Selecting the 5 most meaningful bigrams from the additional 10 bigrams generated based on a subjective call, and combining these 5 bigrams with the trigrams ('Tunku', 'Abdul','Rahman') and ('Ngee', 'Ann', 'Polytechnic'):

In [22]:
bigrams_to_add = {
    ('Audit', 'Manager'),
    ('Senior', 'Manager'),
    ('financial', 'models'),
    ('fund', 'manager'),
    ('market', 'research'),
    ('Tunku', 'Abdul','Rahman'),
    ('Ngee', 'Ann', 'Polytechnic')}
len(bigrams_to_add)

7

In [23]:
bigrams_updated = top_200_bigrams - bigrams_to_delete
bigrams_updated = bigrams_updated.union(bigrams_to_add)
len(bigrams_updated)

200

**Re-tokenizing** the resumes to **add collocations**. We also need to ensure that the collocations are not split into two individual words.
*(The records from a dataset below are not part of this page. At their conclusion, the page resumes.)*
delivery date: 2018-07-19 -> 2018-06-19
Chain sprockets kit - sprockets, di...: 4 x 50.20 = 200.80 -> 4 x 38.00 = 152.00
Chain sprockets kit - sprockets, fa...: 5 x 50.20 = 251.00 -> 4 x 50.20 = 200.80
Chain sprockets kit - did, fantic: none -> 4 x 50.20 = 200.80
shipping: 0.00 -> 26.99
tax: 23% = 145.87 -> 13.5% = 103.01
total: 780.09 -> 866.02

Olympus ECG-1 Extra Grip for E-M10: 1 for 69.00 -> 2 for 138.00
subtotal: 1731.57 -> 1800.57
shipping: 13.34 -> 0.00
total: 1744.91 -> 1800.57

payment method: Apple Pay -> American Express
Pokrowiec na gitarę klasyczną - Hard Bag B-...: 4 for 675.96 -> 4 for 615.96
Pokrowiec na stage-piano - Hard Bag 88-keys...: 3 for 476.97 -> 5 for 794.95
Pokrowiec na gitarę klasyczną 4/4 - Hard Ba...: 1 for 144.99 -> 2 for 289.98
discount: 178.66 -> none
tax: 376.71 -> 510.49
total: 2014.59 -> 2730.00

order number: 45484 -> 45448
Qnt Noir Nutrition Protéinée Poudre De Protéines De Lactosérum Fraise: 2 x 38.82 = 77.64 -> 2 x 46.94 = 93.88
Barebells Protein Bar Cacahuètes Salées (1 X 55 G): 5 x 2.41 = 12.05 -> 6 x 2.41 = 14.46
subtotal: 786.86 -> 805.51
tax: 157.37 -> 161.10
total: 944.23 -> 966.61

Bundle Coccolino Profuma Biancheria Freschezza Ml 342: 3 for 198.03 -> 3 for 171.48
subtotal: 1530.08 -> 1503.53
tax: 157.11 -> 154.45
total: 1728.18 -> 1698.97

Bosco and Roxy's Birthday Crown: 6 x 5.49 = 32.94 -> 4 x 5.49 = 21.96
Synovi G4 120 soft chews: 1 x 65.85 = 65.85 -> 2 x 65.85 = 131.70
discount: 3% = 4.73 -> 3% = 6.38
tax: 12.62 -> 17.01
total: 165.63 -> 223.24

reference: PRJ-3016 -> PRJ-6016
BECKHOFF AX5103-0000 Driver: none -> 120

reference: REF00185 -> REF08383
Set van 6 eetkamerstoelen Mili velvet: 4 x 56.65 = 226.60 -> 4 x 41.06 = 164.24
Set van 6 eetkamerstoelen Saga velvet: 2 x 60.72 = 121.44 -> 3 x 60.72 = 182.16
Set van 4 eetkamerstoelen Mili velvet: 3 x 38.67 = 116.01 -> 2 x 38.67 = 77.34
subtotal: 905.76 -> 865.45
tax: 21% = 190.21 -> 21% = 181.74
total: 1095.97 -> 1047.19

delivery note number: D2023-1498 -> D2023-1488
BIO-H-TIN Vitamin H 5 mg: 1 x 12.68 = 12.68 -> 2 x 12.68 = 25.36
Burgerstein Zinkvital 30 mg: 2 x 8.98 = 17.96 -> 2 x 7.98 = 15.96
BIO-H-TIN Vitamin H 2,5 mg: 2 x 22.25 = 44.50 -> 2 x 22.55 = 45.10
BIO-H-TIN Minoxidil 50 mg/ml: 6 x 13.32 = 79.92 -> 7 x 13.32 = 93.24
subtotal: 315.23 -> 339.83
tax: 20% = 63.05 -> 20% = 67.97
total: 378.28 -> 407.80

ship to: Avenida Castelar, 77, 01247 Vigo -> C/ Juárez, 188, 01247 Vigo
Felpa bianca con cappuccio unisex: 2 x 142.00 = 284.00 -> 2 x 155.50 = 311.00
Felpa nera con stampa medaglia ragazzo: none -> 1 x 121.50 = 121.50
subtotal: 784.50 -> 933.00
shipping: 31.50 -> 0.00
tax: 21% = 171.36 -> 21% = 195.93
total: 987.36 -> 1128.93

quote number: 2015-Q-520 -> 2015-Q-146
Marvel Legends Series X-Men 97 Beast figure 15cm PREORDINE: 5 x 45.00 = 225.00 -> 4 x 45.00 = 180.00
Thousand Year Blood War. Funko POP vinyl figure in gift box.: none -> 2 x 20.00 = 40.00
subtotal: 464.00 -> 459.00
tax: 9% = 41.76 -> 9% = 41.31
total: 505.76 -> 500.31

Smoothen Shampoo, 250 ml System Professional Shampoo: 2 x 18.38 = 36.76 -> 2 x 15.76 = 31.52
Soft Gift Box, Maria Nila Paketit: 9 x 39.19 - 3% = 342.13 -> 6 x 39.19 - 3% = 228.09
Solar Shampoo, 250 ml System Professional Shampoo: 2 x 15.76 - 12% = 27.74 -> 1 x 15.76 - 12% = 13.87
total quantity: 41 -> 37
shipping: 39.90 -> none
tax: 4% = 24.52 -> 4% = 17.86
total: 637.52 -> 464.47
The **MWEtokenizer** takes care of that and was used to re-tokenize the resumes with collocations:

In [24]:
mwetokenizer = MWETokenizer(bigrams_updated)
colloc_resumes =  dict((key, mwetokenizer.tokenize(resume)) for key,resume in tokens_dict.items())
all_words_colloc = list(chain.from_iterable(colloc_resumes.values()))
print(len(all_words_colloc))

130369


In [25]:
colloc_voc = list(set(all_words_colloc))
print(len(colloc_voc))

16630


Generating a set of the collocations, which can be used in the further steps while preprocessing the dataset:

In [26]:
bigrams_set = set()
for item in bigrams_updated:
    if len(item) == 2:
        bigrams_set.add(item[0] + '_' + item[1])
    if len(item) == 3:
        bigrams_set.add(item[0] + '_' + item[1] + '_' + item[2])

### 4.4 Removing very small tokens
Very small tokens of lengths 1 and 2 characters possess very less lexical context. For example, the tokens 'V', 'B', etc. could be the initals of the applicant and do not add meaningful insights to any analysis on this dataset.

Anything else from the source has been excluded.